Xi, Modi pledge to ease China-India border tensions in rare meet

Xi, Modi pledge to ease China-India border tensions in rare meet

Chinese President Xi Jinping and Indian Prime Minister Narendra Modi have pledged to de-escalate tensions at their disputed border, in response to the Indian Foreign Ministry.

The pledge got here Thursday as the 2 leaders held a uncommon assembly on the sidelines of the BRICS summit in South Africa’s Johannesburg.

India’s Foreign Secretary Vinay Mohan Kwatra instructed Indian reporters that Modi, in an impromptu assembly with Xi, highlighted India’s considerations about their unresolved border points.

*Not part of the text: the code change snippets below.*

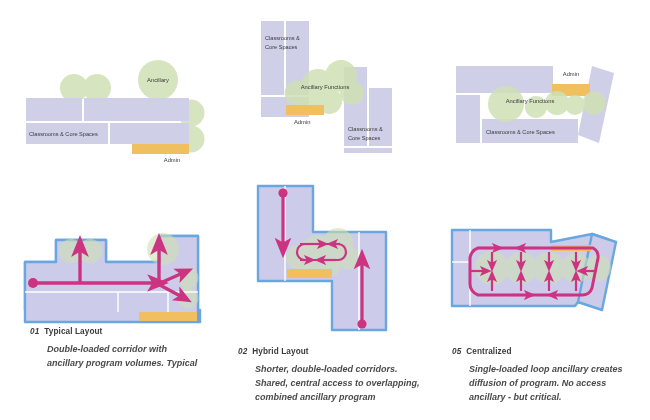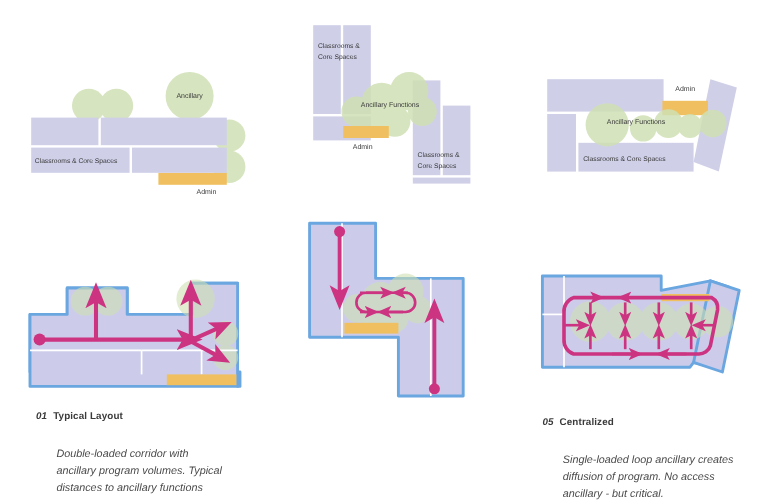"01 Typical Layout" div.cap { top: 342px -> 327px }
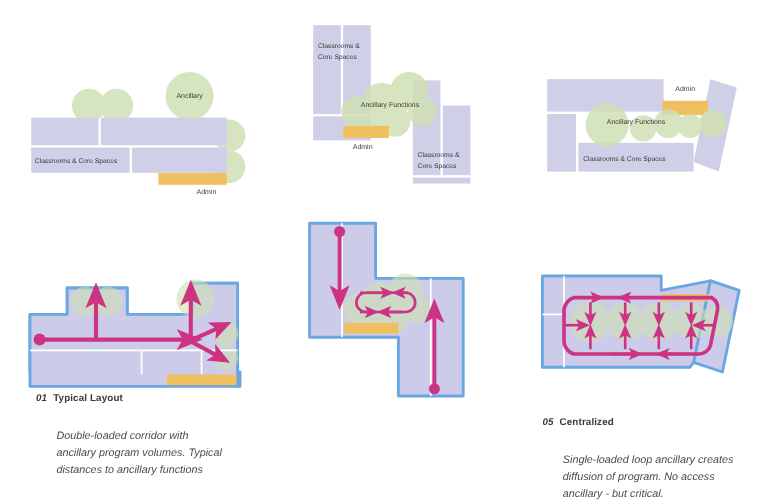"Double-loaded corridor with" .cap-body { font-weight: none -> bold; margin-top: 21px -> 7px }
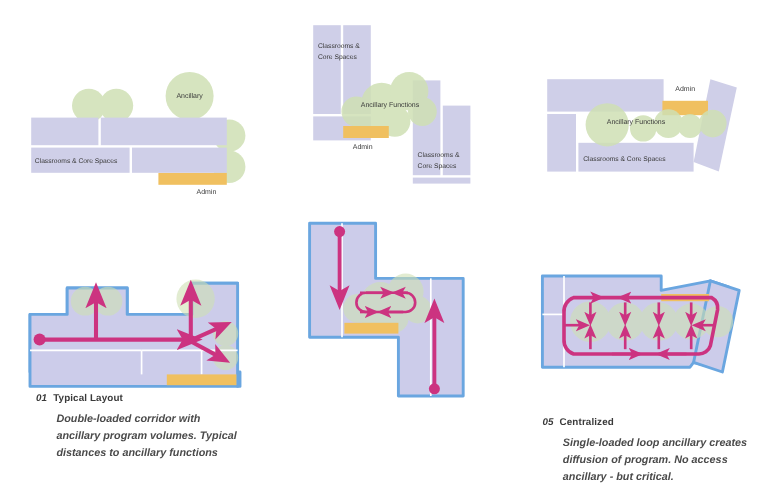"02 Hybrid Layout" div.cap { html: none -> <div> <div> <span>02</span><span>Hybrid Layout</span> </div> <div> <div>Shorter, double-loaded corridors.</div> <div>Shared, central access to overlapping,</div> <div>combined ancillary program</div> </div> </div> }
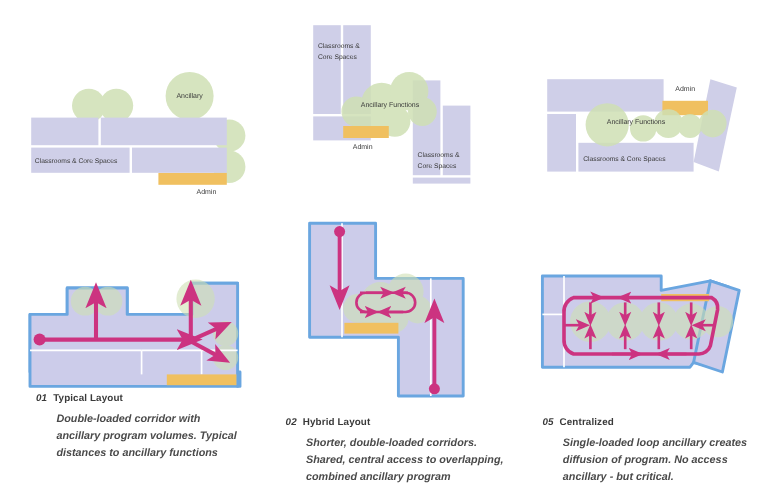"distances to ancillary functions" div { html: <div>distances to ancillary functions</div> -> none }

The disputed boundary has led to a three-year standoff between tens of hundreds of Indian and Chinese troopers within the Ladakh space. A conflict three years in the past within the area killed 20 Indian troopers and 4 Chinese.

Kwatra mentioned the 2 leaders agreed to accentuate efforts however didn’t say something about what Xi’s response to Modi’s expressed considerations or elaborate on particulars of what the Indian prime minister mentioned.

The Chinese embassy in New Delhi later tweeted a overseas ministry assertion saying that President Xi pressured that bettering China-India relations served their frequent pursuits and was additionally conducive to peace, stability and improvement of the world and the area.

“The two sides should bear in mind the overall interests of their bilateral relations and handle properly the border issue so as to jointly safeguard peace and tranquility in the border region,” it mentioned.

Indian and Chinese navy commanders met final week in an obvious effort to stabilize the state of affairs. A Line of Actual Control separates Chinese and Indian-held territories from Ladakh within the west to India’s japanese state of Arunachal Pradesh, which China claims in its entirety.

India and China had fought a battle over their border in 1962. China claims some 90,000 sq. kilometers (35,000 sq. miles) of territory in India’s northeast, together with Arunachal Pradesh with its primarily Buddhist inhabitants.

India says China occupies 38,000 sq. kilometers (15,000 sq. miles) of its territory within the Aksai Chin Plateau, which India considers a part of Ladakh, the place the present faceoff is going on.